Exercise details — Two lines mark the range in the entries below: the one holding "discount: 4771.42 -> 4016.49" and the one holding "total: 19176.16 -> 16156.44". Set down those two and all lines between them, exactly.

Data to process —
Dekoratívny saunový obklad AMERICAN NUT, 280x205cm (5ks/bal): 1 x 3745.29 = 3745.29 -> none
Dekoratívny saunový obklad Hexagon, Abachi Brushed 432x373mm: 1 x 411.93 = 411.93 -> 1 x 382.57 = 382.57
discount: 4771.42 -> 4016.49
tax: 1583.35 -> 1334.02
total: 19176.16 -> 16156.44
---
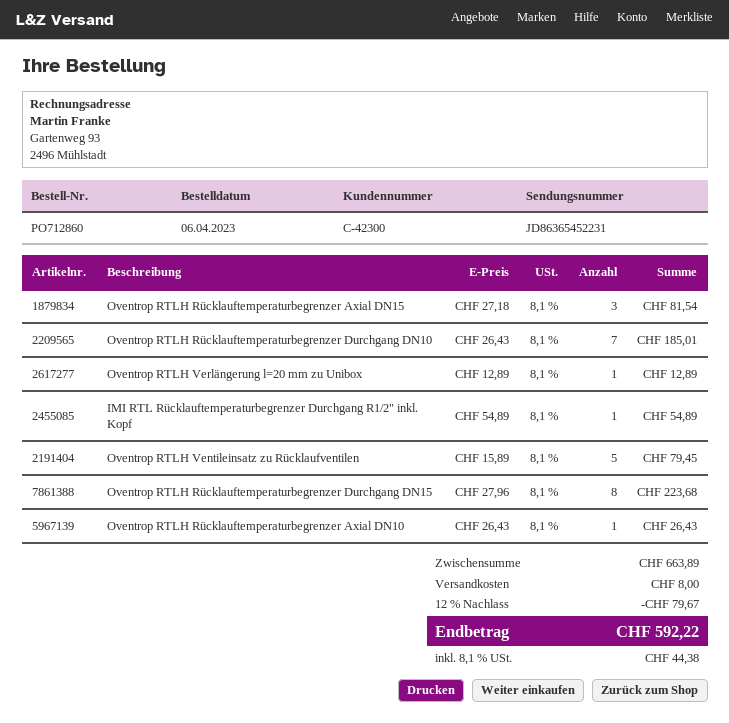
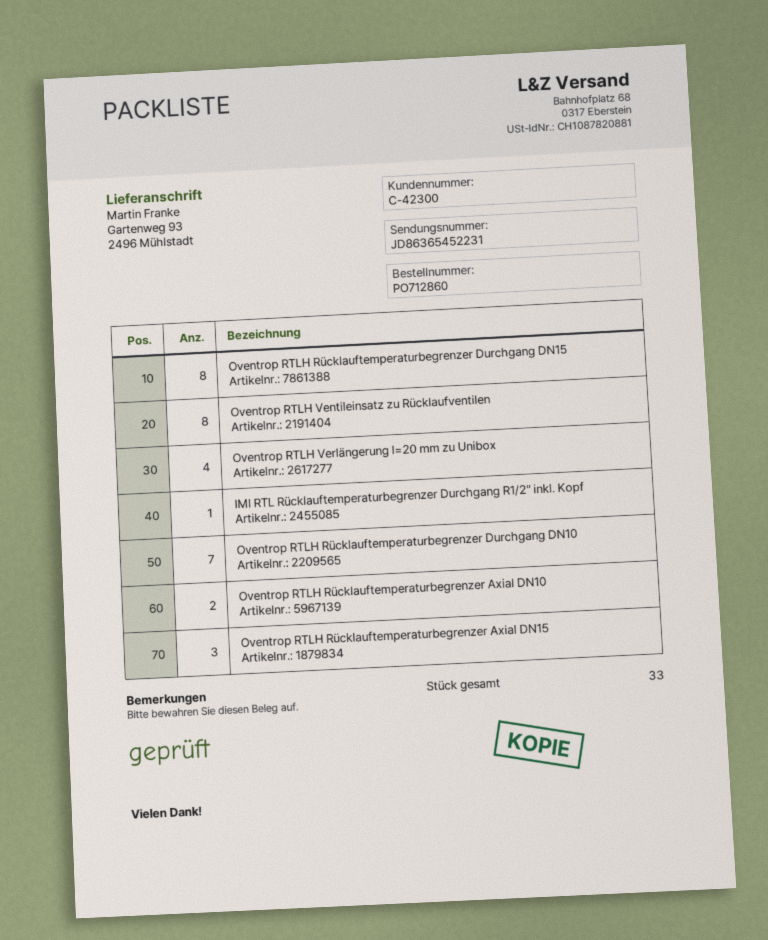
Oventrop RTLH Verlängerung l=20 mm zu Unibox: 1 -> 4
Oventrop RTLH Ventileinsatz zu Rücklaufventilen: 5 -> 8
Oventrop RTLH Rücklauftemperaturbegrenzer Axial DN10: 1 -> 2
==
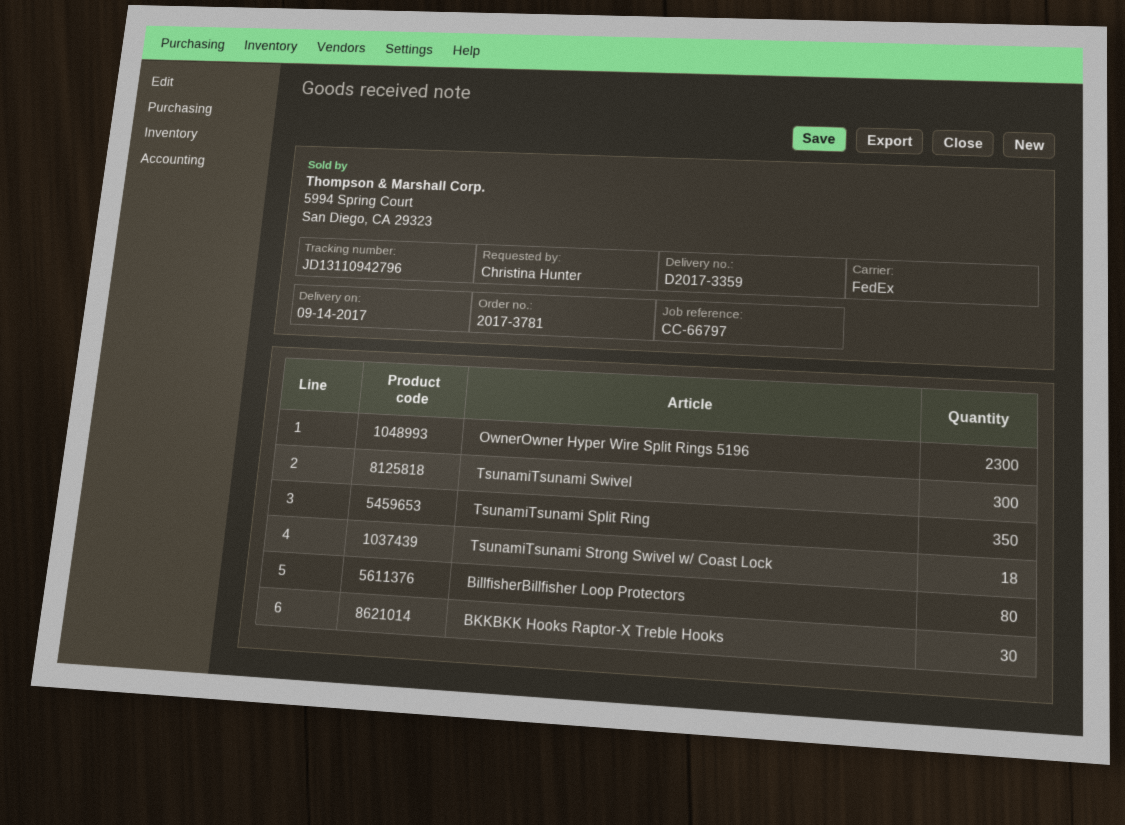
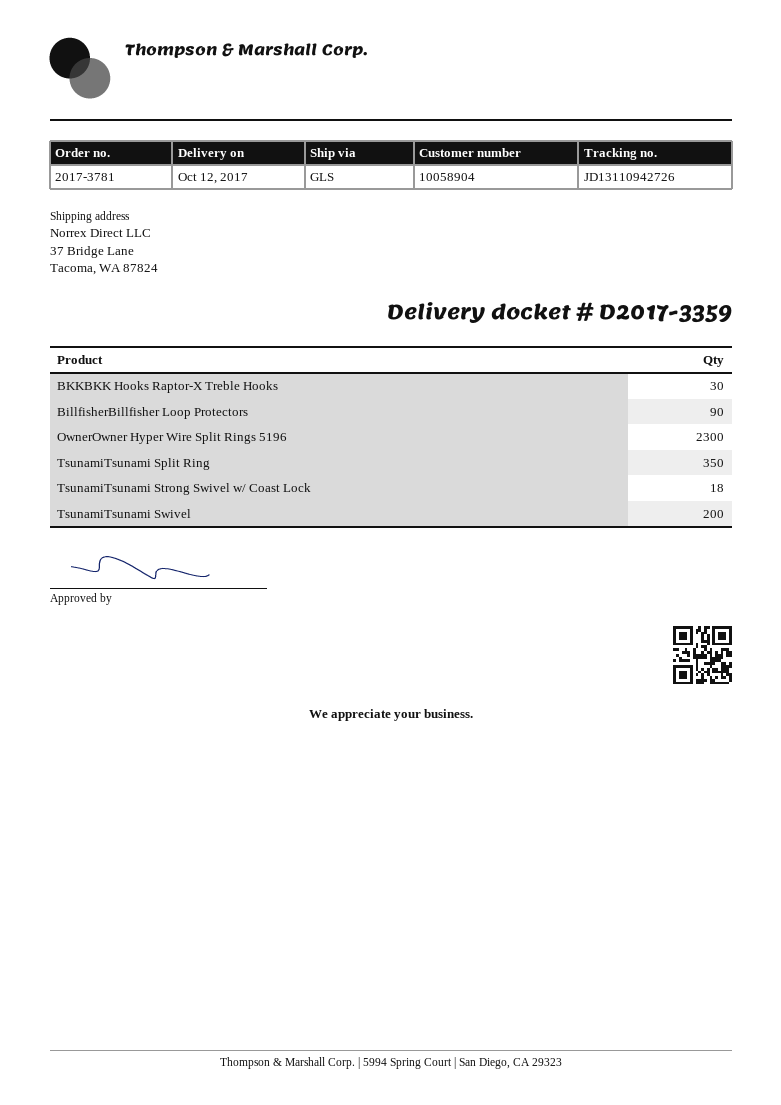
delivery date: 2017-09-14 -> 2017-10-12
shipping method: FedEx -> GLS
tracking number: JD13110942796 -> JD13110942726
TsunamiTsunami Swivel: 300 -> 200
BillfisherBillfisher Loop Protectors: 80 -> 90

Response area —
discount: 4771.42 -> 4016.49
tax: 1583.35 -> 1334.02
total: 19176.16 -> 16156.44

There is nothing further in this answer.